The organization has partnered with major Los Angeles institutions such as the Getty Museum, the Natural History Museum of LA, KCRW Public Radio and the Smithsonian.
Rodriguez had been a longtime columnist for the Los Angeles Times, his now deleted biography on the Zócalo website stated. He also has written in the New York Times, the Wall Street Journal, the Economist, Time and the Atlantic, the bio said. He wrote a book about Mexican immigration and race in America, which was published in 2007.
ASU and Zócalo started a formal partnership in 2011, and it is now an ASU “knowledge enterprise.”
The organization’s annual budget is more than $1 million, ASU said.
ASU plans to move Zócalo into its new building in Los Angeles, which formerly housed the Herald Examiner. It’s likely the organization would hold events there that help build ASU’s presence and brand in its new location.
The office’s distance from ASU led some employees to feel they didn’t have a place to turn when there were problems, several former employees told The Republic.

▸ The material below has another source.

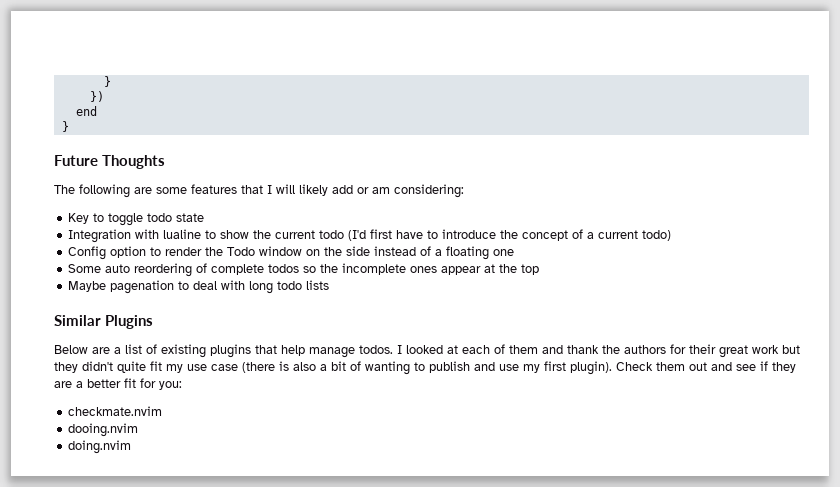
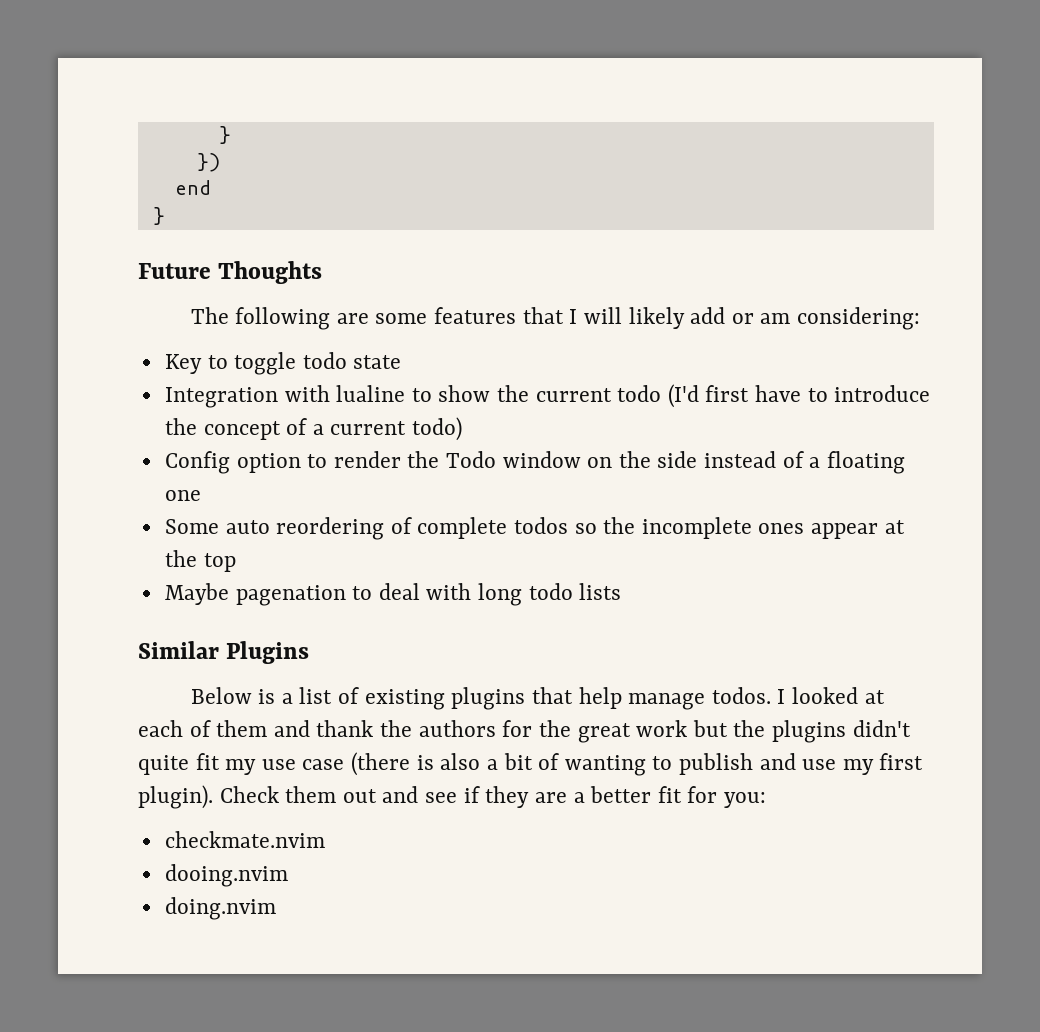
- Below are a list of existing plugins that help manage todos.
+ Below is a list of existing plugins that help manage todos.
- I looked at each of them and thank the authors for their great work but they didn't quite fit my use case (there is also a bit of wanting to publish and use my first plugin).
+ I looked at each of them and thank the authors for the great work but the plugins didn't quite fit my use case (there is also a bit of wanting to publish and use my first plugin).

Several of the former employees interviewed by The Republic said Zócalo did not have human resources staff on site, and it wasn’t clear how they could file complaints about the leader of the organization. ASU should have recognized the high turnover rate, with some employees leaving just weeks after they started, and looked into it, they said.
In a statement issued Dec. 13, the university said its human resources staff had visited Zócalo in the past year and that employees were able to use the same reporting process for complaints that all ASU employees have.
But, the university acknowledged, the investigation and recent exit interviews made clear that people working at Zócalo still felt “disconnected” from the university’s human resources system.
“This is prompting the university to provide additional training and outreach to employees located at Zócalo Public Square,” the university said in that statement.